Ferner gedachte die Westkurve dem vor mittlerweile sechs Jahren verstorbenen FCK-Fan Karsten per Banner, wie auch per Schwenkfahne mit dessen Konterfei. Bei der Gelegenheit wurde ebenfalls mittels Schwenkfahne an den erst im Frühjahr verstorbenen Vorsänger Hasemann erinnert. Der Himmel rief einem unterdessen die Vereinslegende Fritz Walter ins Gedächtnis, indem er es weiterhin aus Kübeln schütten ließ (da nahmen sich Odenwald und Pfälzer Wald heute nichts). Doch das so genannte Fritz-Walter-Wetter braucht eben auch einen Fritz Walter, um dem 1.FCK zum Vorteil zu gereichen. Am ehesten hätte heute wohl der immer schwer zu verteidigende Terrence Boyd als Walter-Erbe getaugt. Der Angreifer hatte schon im ersten Durchgang ein paar gute Strafraumszenen, blieb jedoch torlos.

Fritz-Walter-Stadion

Es ging mit 0:0 in die Pause und sieben Minuten nach Wiederanpfiff hatte sich die Verteidigung der Roten Teufel leider kurz eine Kunstpause gegönnt. Lauberbach war erfolgreich und der 1.FCK musste plötzlich einem Rückstand hinterherrennen. Zum Glück traf Tomiak bereits drei Minuten später zum Ausgleich und der zwischenzeitlich euphorisierte Gästeblock hielt vorerst wieder die Klappe. Erst in der 67.Minute waren sie erneut zu vernehmen, als sie ihren einzigen großen Titel der Vereinsgeschichte gewohnt zelebrierten. Die Westkurve war dagegen fast durchgängig lautstark und hatte in der Nachspielzeit einer ausgeglichenen Partie einen weiteren Torschrei schon förmlich auf den Lippen. Doch auch bei einer letzten Riesenchance von Lobinger war der verdammte Fejzic leider auf seinem Posten.

War irgendwie ähnlich wie das Derby im Niedersachsenstadion vor ein paar Wochen.
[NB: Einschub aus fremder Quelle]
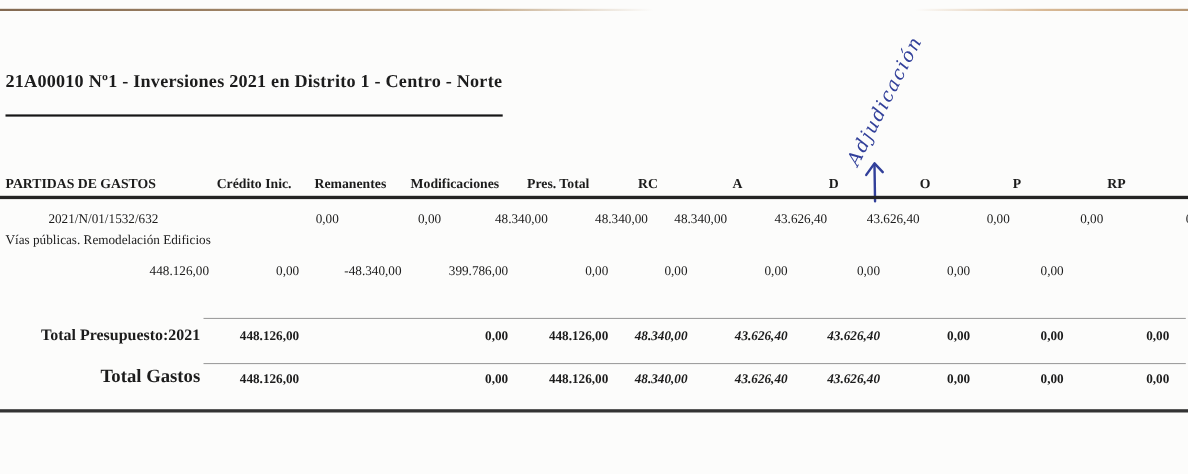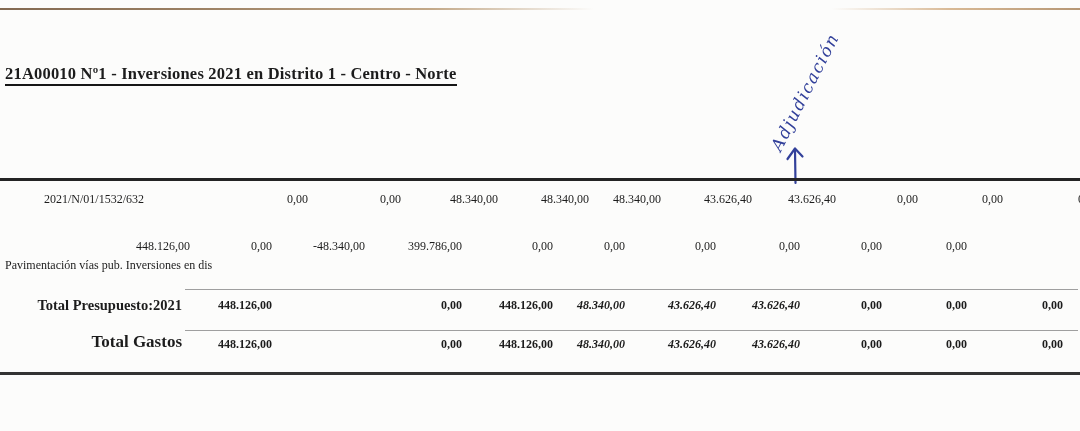"21A00010 Nº1 - Inversiones 2021" .title { padding-bottom: 0 -> 20px }
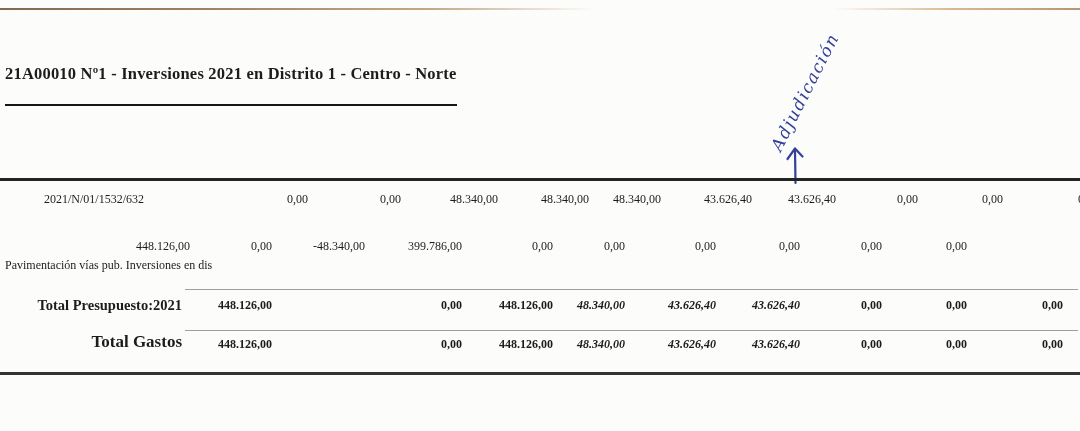"PARTIDAS DE GASTOS" div.grid { html: none -> <div> <div>PARTIDAS DE GASTOS</div> <div>Crédito Inic.</div> <div>Remanentes</div> <div>Modificaciones</div> <div>Pres. Total</div> <div>RC</div> <div>A</div> <div>D</div> <div>O</div> <div>P</div> <div>RP</div> </div> }
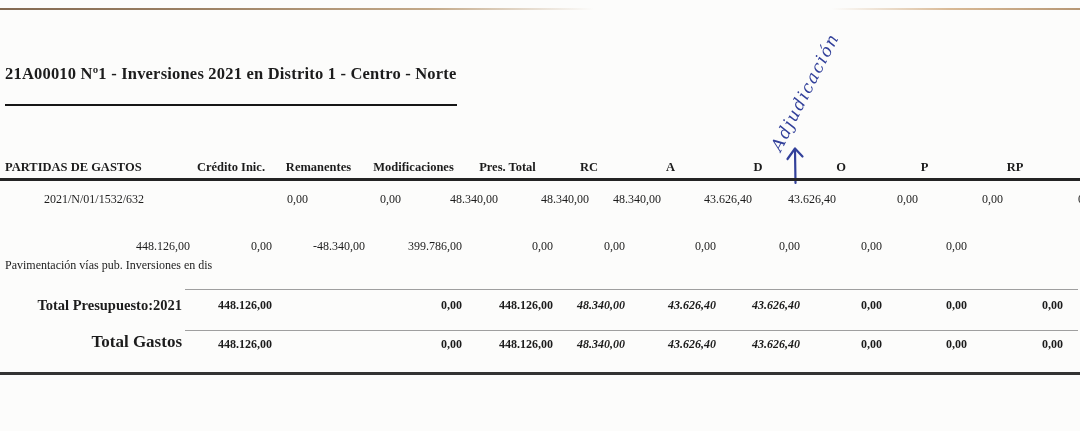"Vías públicas. Remodelación Edificios" div.desc { html: none -> <div>Vías públicas. Remodelación Edificios</div> }
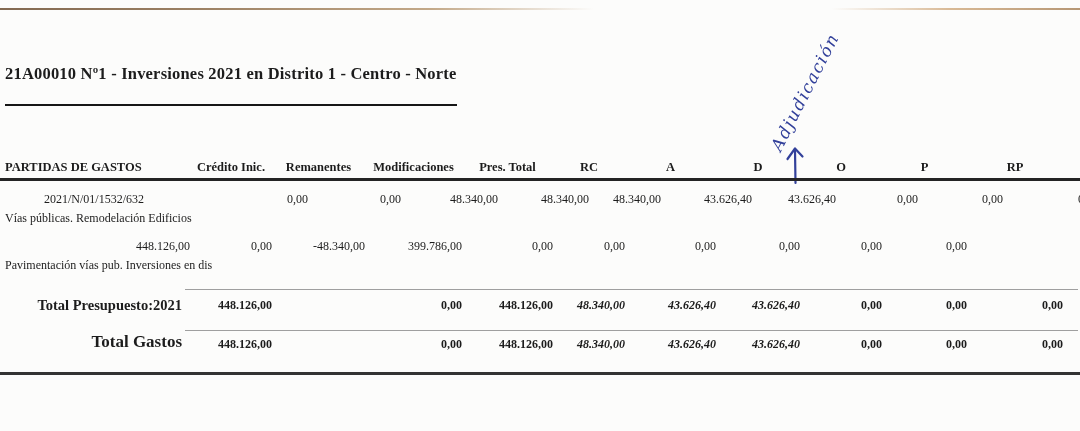"Pavimentación vías pub. Inversiones en" div.desc { html: <div>Pavimentación vías pub. Inversiones en dis</div> -> none }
Der Hausherr reüssierte einen Tick besser und hatte mehr Chancen, doch ein paar gute Momente nach dem Seitenwechsel und konsequentes und konzentriertes Verteidigen über 90 Minuten genügen der Gastmannschaft für eine Punkteteilung. Der Turn- und Sportverein vom Ostrand eines sonst eigentlich ganz schönen norddeutschen Bundeslandes sammelt mittlerweile echt fleißig Punkte und bleibt der Liga möglicherweise doch länger als eine Saison erhalten. Schön ist was anderes (was ebenfalls auf die am Zaun mit der Mannschaft feiernden Gästefans zutraf). Von den Mitgereisten wurden nun noch paar Häßlichkeiten mit pöbelnden Lautern-Fans ausgetauscht, was mich arg amüsierte. Insbesondere der BS-Mokel, der zeigte was für ein toller Schattenboxer er ist.

Dönerteller von KATIK

Ich fuhr kurz darauf mit der nächsten S-Bahn nach Mannheim und hatte dort noch Zeit für ein Abendessen beim Dönergrill KATIK. Es gab das würzige Fleisch vom Drehspieß zusammen mit Salat, Sauce, Brot und Pommes für 12 € als Tellergericht. Für die Heimfahrt hatte ich anschließend den ICE um 18:32 Uhr auserkoren. Ein paar mit Weißweinflaschen bewaffnete Blau-Gelbe waren leider im selben Zug. Aber im Ruheabteil hatte man in der Tat seine Ruhe vor denen und gute drei Stunden später war ich zurück im schönen Hildesheim.